I’ve been so much happier since I stopped Outrage Posting. I really have. It’s very Pollyanna, isn’t it? Who fucking cares. I’ll do anything to protect my mental health, and not feeding trolls and knobends the vital interaction food they crave is my jam, these days. I am not here for it, and I am much happier for it. That being said, I do slip up from time to time, but that’s okay, it’s literally only an app on my phone. Not life or death. I have to remind myself of that a lot more than I like.

Not everyone is going to like me, and that’s okay

Same rules as with real life, right? Not everybody is going to sip your brew and enjoy it. I know this. I’m alright with it. I can be an acquired taste. I can be abrasive, or too openly depressed, or too quick to judge, too slow to trust. It’s all good. It’s all gravy. I don’t need the entire world to like me, innit. Phew, what a relief.

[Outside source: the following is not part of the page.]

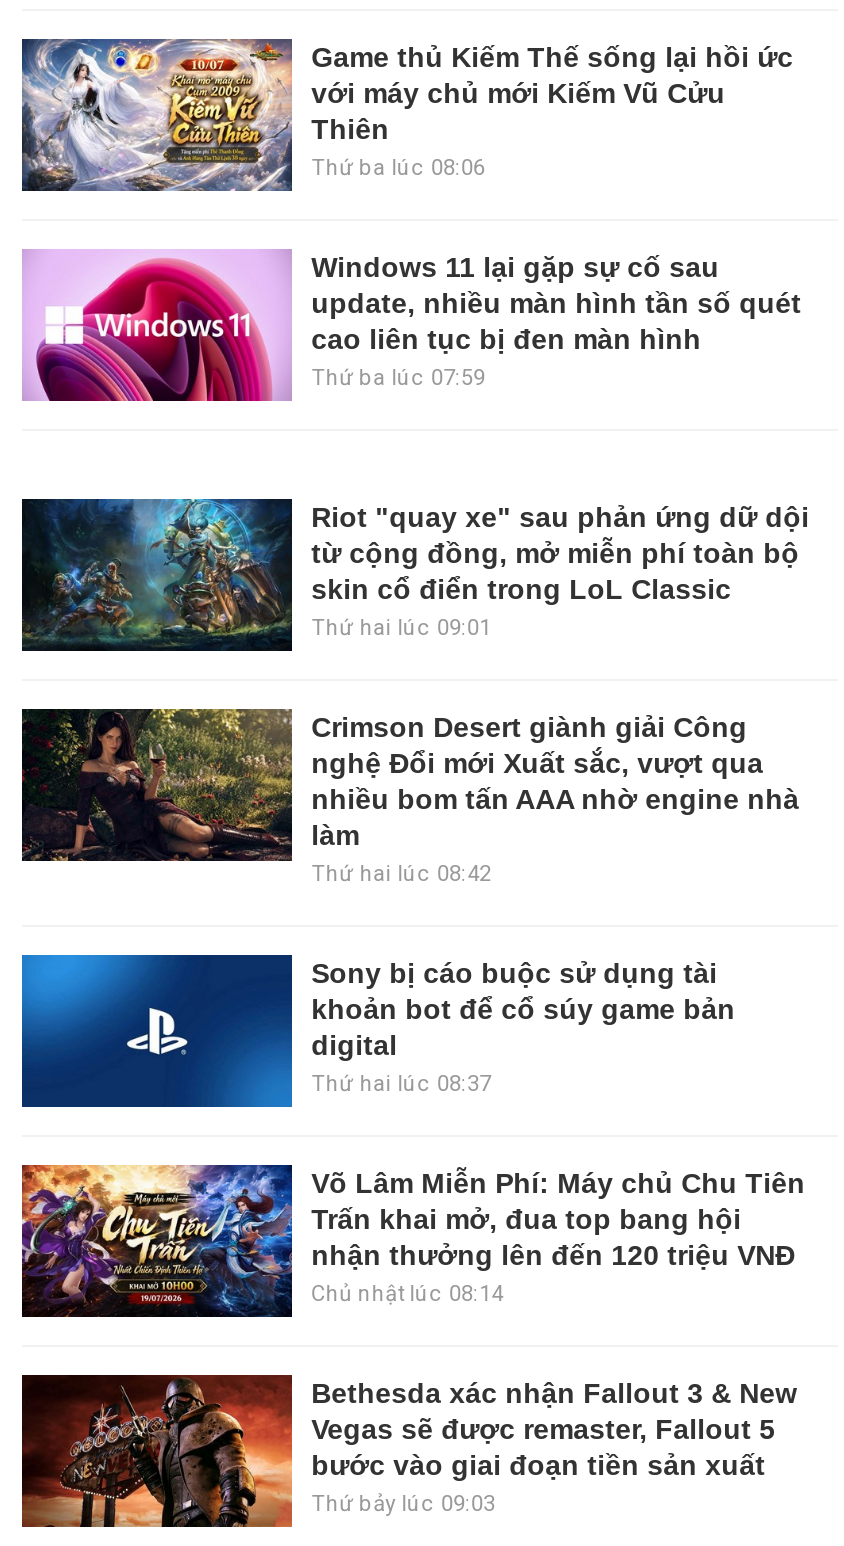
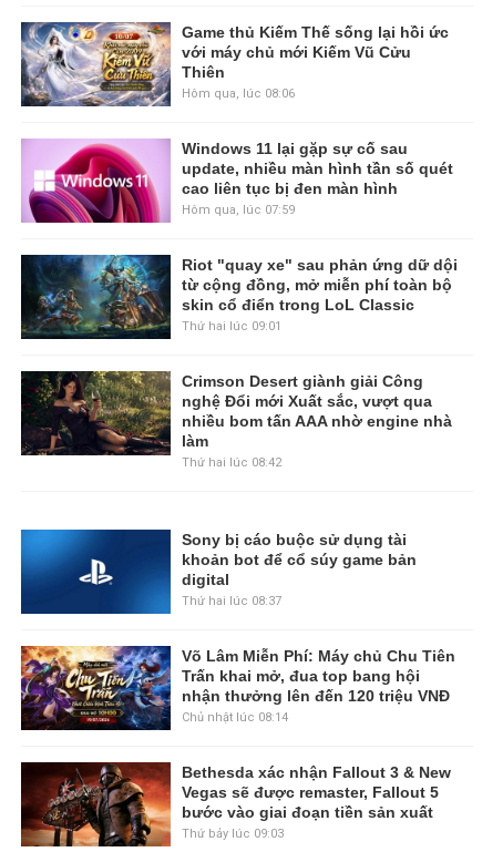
[311,154,485,180] Thứ ba lúc 08:06 -> [181,86,294,100] Hôm qua, lúc 08:06
[311,364,485,390] Thứ ba lúc 07:59 -> [181,202,294,217] Hôm qua, lúc 07:59
moved [20,495,809,886] -> [20,253,457,469]: [image] | Riot "quay xe" sau phản ứng dữ dội | từ cộng đồng, mở miễn phí toàn bộ | ... | làm | Thứ hai lúc 08:42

Notifications erode your soul 

They do, they really do. I have turned off every single notification except for my gmail and whatsapp notifications, and I have muted most of my whatsapp groups. I don’t discuss work on messenger unless I’m logged into my desktop. I won’t answer dms or emails until I know I can do it properly, with my full concentration on the subject matter at hand. Oh, and the sheer relief of knowing that every ping on my phone is actually from someone I like or value and prioritise personally rather than some malodorous fuck-knuckle who thinks that self-publishing is for losers is IMMENSE. I highly recommend it, folks. Those little notification thingies wear you down, hour after hour. My focus is so much greater when I control them. I also don’t have that sensation that I’m getting overwhelmed anywhere near as much as I used to.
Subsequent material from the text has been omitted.